By TraderVox.com
Tradervox.com (Dublin) – Moody’s Investors Service held it credit rating for Spain, citing the reduced risk of losing market access as a result of European Central Bank willingness to buy the nation’s sovereign debt. Moody’s kept the Baa3 credit rating for Spain and assigned a negative outlook after concluding on the review whether Spain should be downgraded further. The institution had started the review in June as financial institutions started experiencing problems. Spain‘s rating is one step above the junk rating, where other euro region countries experiencing debt crisis have been rated. These countries include Cyprus, Greece, Ireland, and Portugal. Moody’s and Standard & Poor’s rating companies have held Spain’s rating one step above the junk level while Fitch Ratings have awarded Spain a BBB rating which is two steps above junk.
According to Moody’s analyst Kathrin Muehlbronner, the willingness shown by the ECB to buy Spain‘s government bonds in the secondary market has been an important step which was considered by the rating company when assigning the credit rating. In an interview from London, Kathrin said that she expects Spain to ask for precautionary credit line from the ESM in order to activate bond buying by the region’s central bank. Financial institutions were boosted with 100 billion euros from European Union after Mariano Rajoy, the Nation’s Prime Minister requested for aid to prevent the country from missing its budget deficit.

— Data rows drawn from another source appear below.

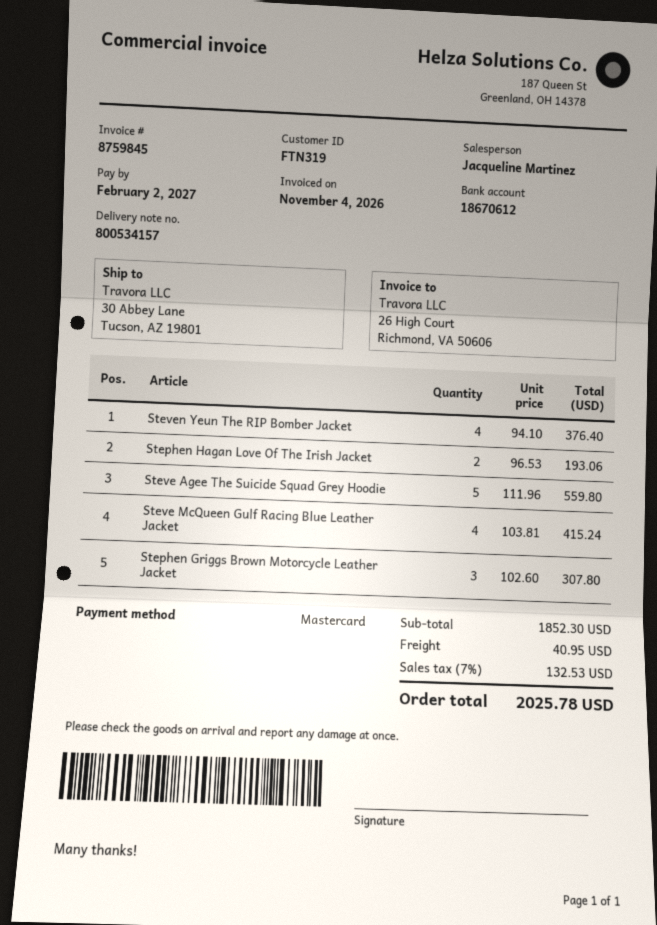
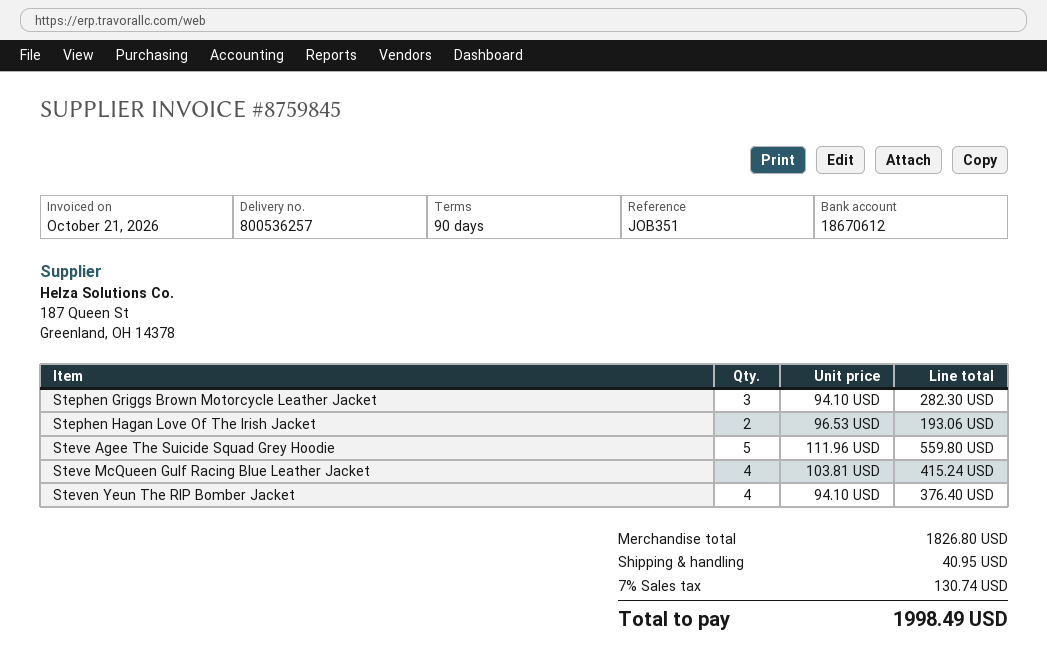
delivery note number: 800534157 -> 800536257
invoice date: 2026-11-04 -> 2026-10-21
Stephen Griggs Brown Motorcycle Leather Jacket: 3 x 102.60 = 307.80 -> 3 x 94.10 = 282.30
subtotal: 1852.30 -> 1826.80
tax: 7% = 132.53 -> 7% = 130.74
total: 2025.78 -> 1998.49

Downgrading Spain’s credit rating, Moritz Kraemer, S&P’s head of sovereign ratings in middle east, Africa and Europe said that the uncertainty in contributed to the downgrade. The Spanish benchmark yield dropped in the recent auction reaching 5.8 percent yesterday. This has reduced pressure on Spain to request for bailout before October 21 when the regional elections will be held. Investors are shunning the nation’s bonds as they wait to see the next move after the election and the European Union Summit, which will start tomorrow.